I don't really like doing critiques on young horses, they won't finish growing until 5ish and their conformation can change quite a bit before then. She's still young and will go through a few more fugly and wonkey stages before settling into her self. Over all I like her but she's butt high and has a rather wear back.. which being butt high can change with growth. I don't want to go too in depth and tell you something that could either be spot on correct or very wrong as she grows.


----------



## QHriderKE (Aug 3, 2011)

Can I steal her from you and make her part of my team? LOL









(Don't judge. She looks like a mutated deer)
Anywho..

Her legs look nice and I like her bum! I can't really say much more because she's young and will change a lot.


----------



## lilruffian (Jun 28, 2010)

first off, i love her coloring! Beautiful
As for conformation, its pretty good.
She's got a nice shoulder on her
Seemingly clean & straight through the front legs
Back looks like it will be the proper length once she has finished growing & leveling out to her final height
Bum high right now
I personally adore her bum!
Back legs look alright as well. Possibly a tad posty but hard to tell from those photos. Nothing severely wrong anyhow
The only complaint i have is in regards to her neck. It looks to be set a little high and at the moment appears longish but again, this could all change when she has finished growing


----------



## AnrewPL (Jun 3, 2012)

I certainly wouldn’t kick her out of my bunch of work horses if she were mine. Should shape up to be a nice horse.


----------



## mystykat (Dec 4, 2011)

QHriderKE said:


> Can I steal her from you and make her part of my team? LOL
> 
> 
> 
> ...


 
Haha oh wow! Insane.. she's a cutie!


----------



## mystykat (Dec 4, 2011)

lilruffian said:


> first off, i love her coloring! Beautiful
> As for conformation, its pretty good.
> She's got a nice shoulder on her
> Seemingly clean & straight through the front legs
> ...


 
Hmm never really noticed postiness in the legs until I really look at these pics, she's gone through somewhat leveling out and then a little spurt and bum high again haha


----------



## ilovepets (Oct 29, 2012)

love the coloring!!!!!


----------



## ilovehorsesand ponys (Oct 25, 2012)

She is sooo cute


----------



## Elana (Jan 28, 2011)

Nice horse. A bit straight behind and she may grow up to be a bit camped under. She has lovely low set hocks and knees. I suspect she will be much stockier when she is 4. 

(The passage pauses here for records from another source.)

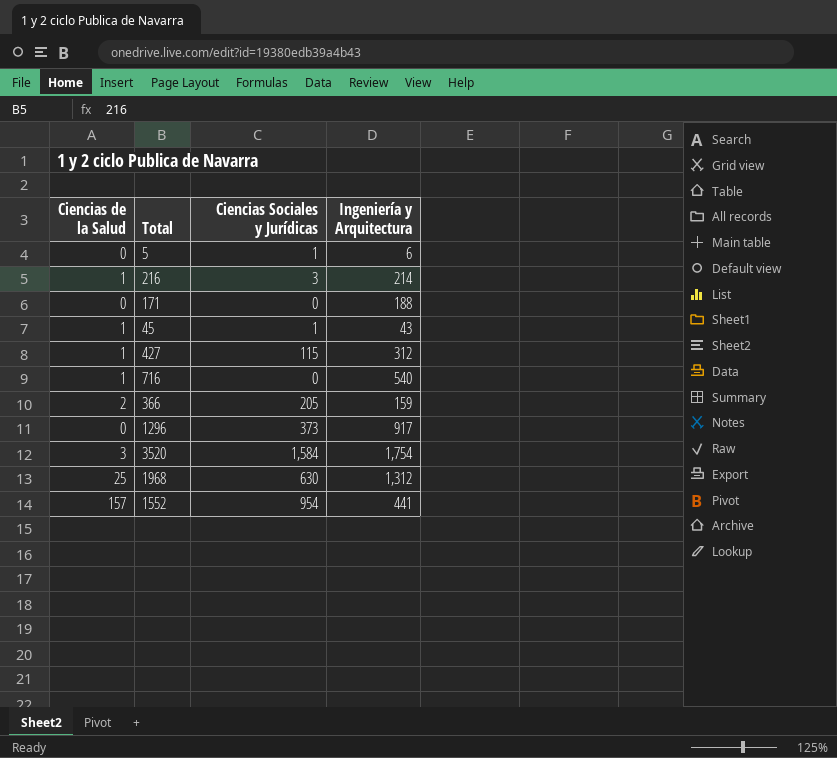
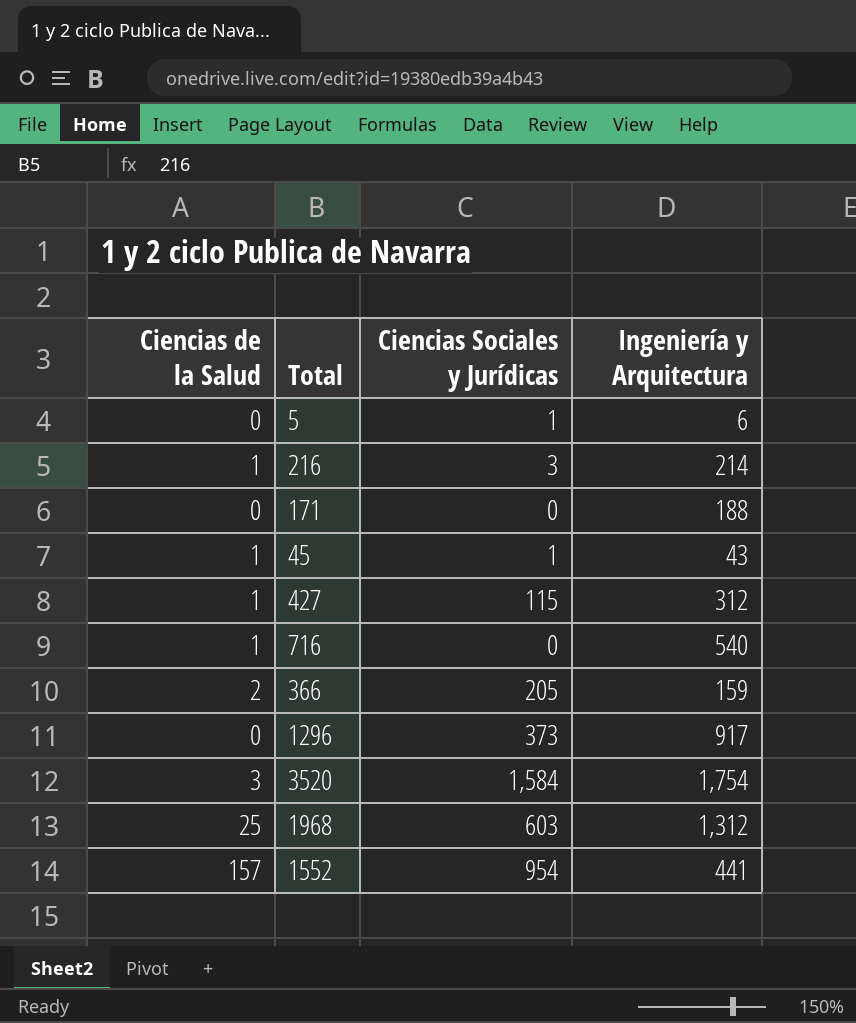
1968 | Ciencias Sociales y Jurídicas: 630 -> 603

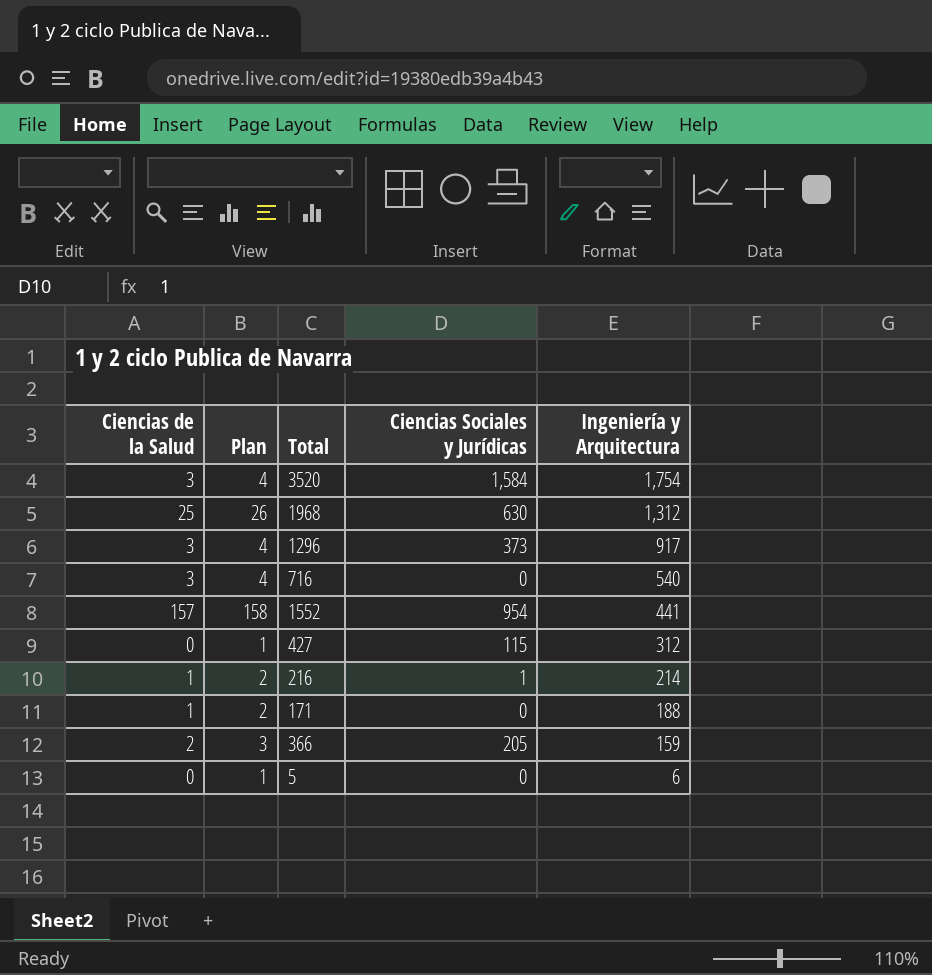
row order: none -> Ingeniería y Arquitectura descending
column Plan | formula: none -> [Ciencias de la Salud] + 1
row 45: 1 | 1 | 43 -> none
1968 | Ciencias Sociales y Jurídicas: 603 -> 630
1296 | Ciencias de la Salud: 0 -> 3
716 | Ciencias de la Salud: 1 -> 3
427 | Ciencias de la Salud: 1 -> 0
216 | Ciencias Sociales y Jurídicas: 3 -> 1
171 | Ciencias de la Salud: 0 -> 1
5 | Ciencias Sociales y Jurídicas: 1 -> 0

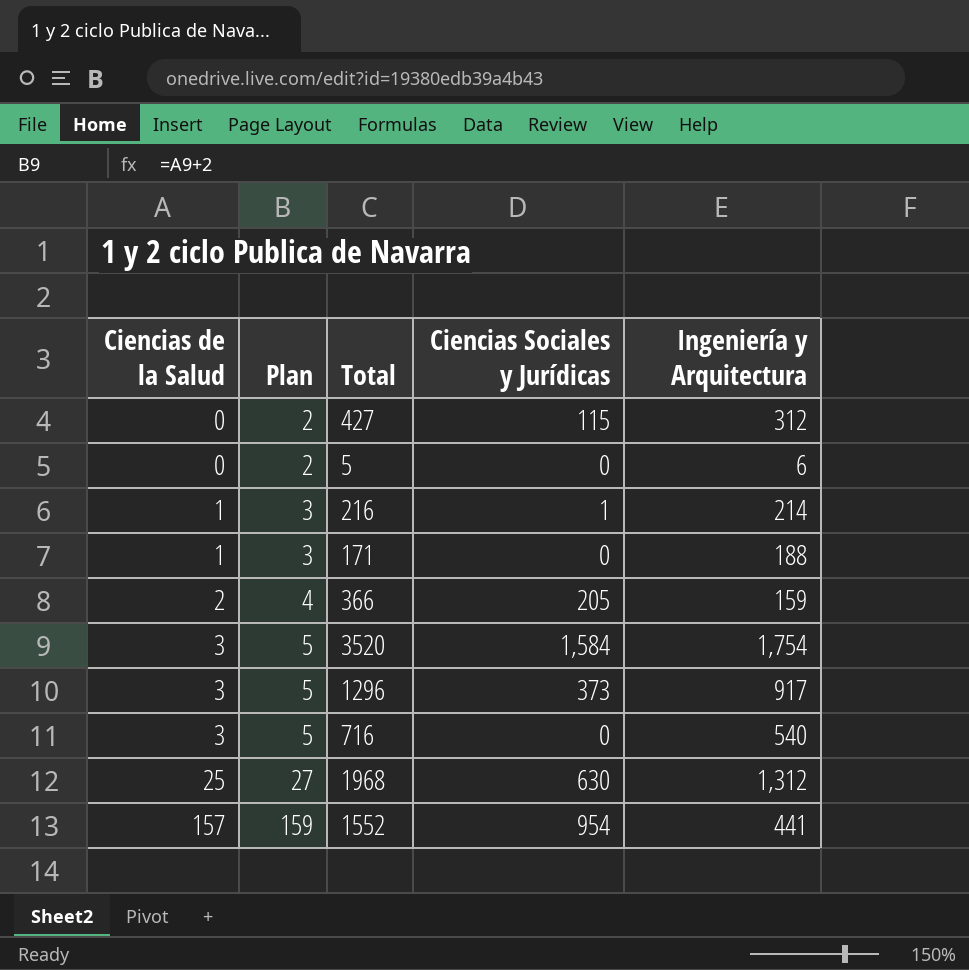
row order: Ingeniería y Arquitectura descending -> Ciencias de la Salud ascending
column Plan | formula: [Ciencias de la Salud] + 1 -> [Ciencias de la Salud] + 2

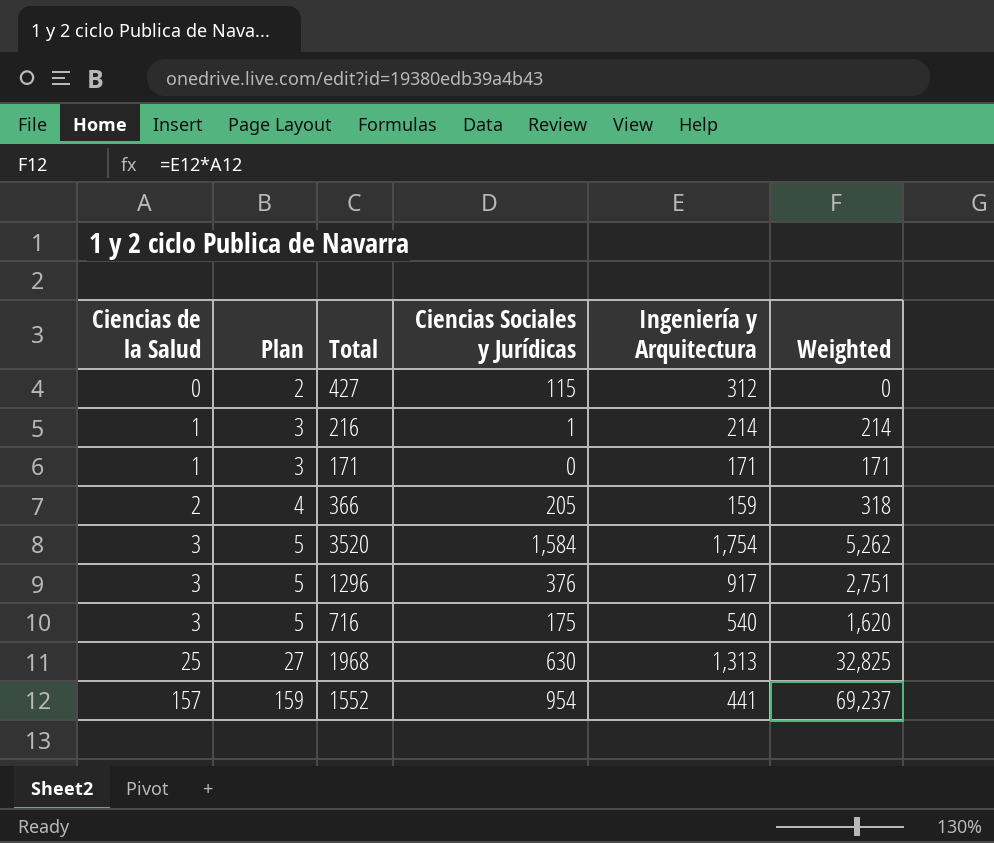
column Weighted | formula: none -> [Ciencias de la Salud] * [Ingeniería y Arquitectura]
row 5: 0 | 2 | 0 | 6 -> none
171 | Ingeniería y Arquitectura: 188 -> 171
1296 | Ciencias Sociales y Jurídicas: 373 -> 376
716 | Ciencias Sociales y Jurídicas: 0 -> 175
1968 | Ingeniería y Arquitectura: 1,312 -> 1,313

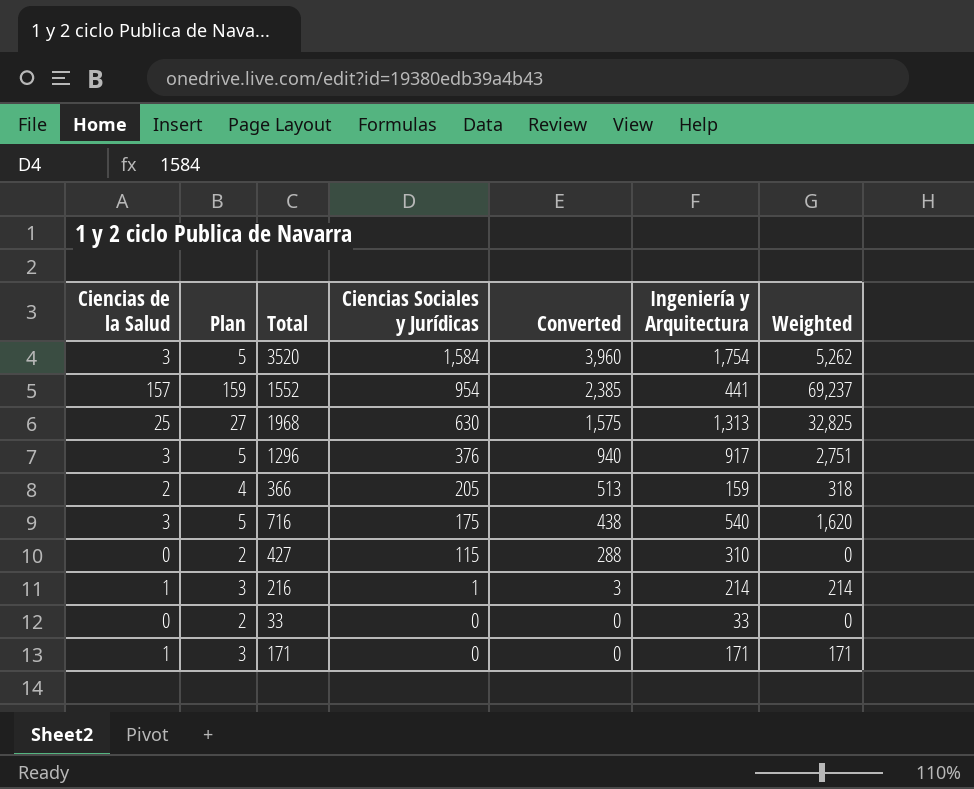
row order: Ciencias de la Salud ascending -> Ciencias Sociales y Jurídicas descending
column Converted | formula: none -> [Ciencias Sociales y Jurídicas] * 2.5
427 | Ingeniería y Arquitectura: 312 -> 310
row 33: none -> 0 | 2 | 0 | 0 | 33 | 0

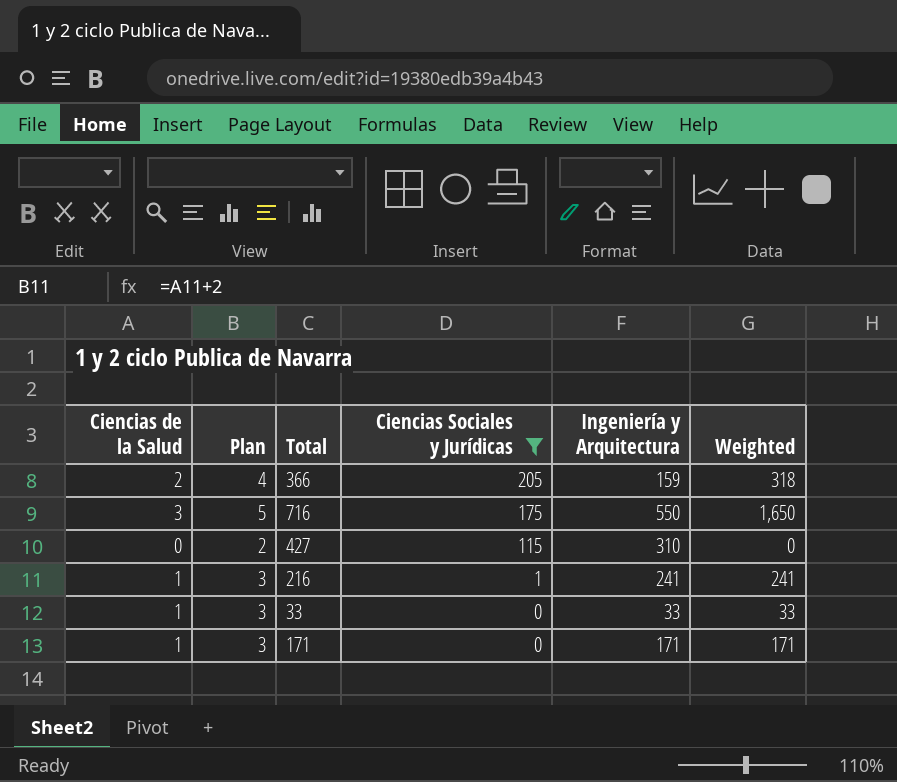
filter: none -> Ciencias Sociales y Jurídicas <= 205
column Converted | formula: [Ciencias Sociales y Jurídicas] * 2.5 -> none
716 | Ingeniería y Arquitectura: 540 -> 550
716 | Weighted: 1,620 -> 1,650
216 | Ingeniería y Arquitectura: 214 -> 241
216 | Weighted: 214 -> 241
33 | Ciencias de la Salud: 0 -> 1
33 | Plan: 2 -> 3
33 | Weighted: 0 -> 33

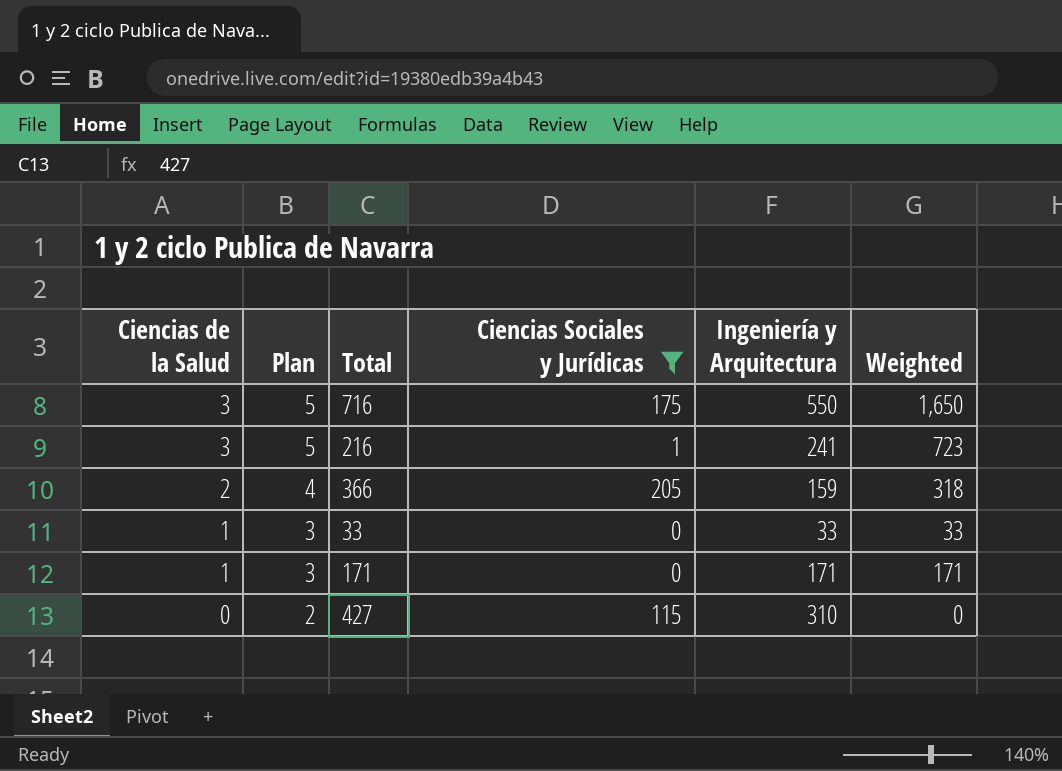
row order: Ciencias Sociales y Jurídicas descending -> Ciencias de la Salud descending
216 | Ciencias de la Salud: 1 -> 3
216 | Plan: 3 -> 5
216 | Weighted: 241 -> 723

With those lines are you going to see if she can cut?


----------



## mystykat (Dec 4, 2011)

Elana said:


> Nice horse. A bit straight behind and she may grow up to be a bit camped under. She has lovely low set hocks and knees. I suspect she will be much stockier when she is 4.
> 
> With those lines are you going to see if she can cut?


I bought her with intentions to you use her as a penning horse, and I would definitely love to get her into cutting, with time.


----------



## Elana (Jan 28, 2011)

Penning she will let you know if she has an "cow."


----------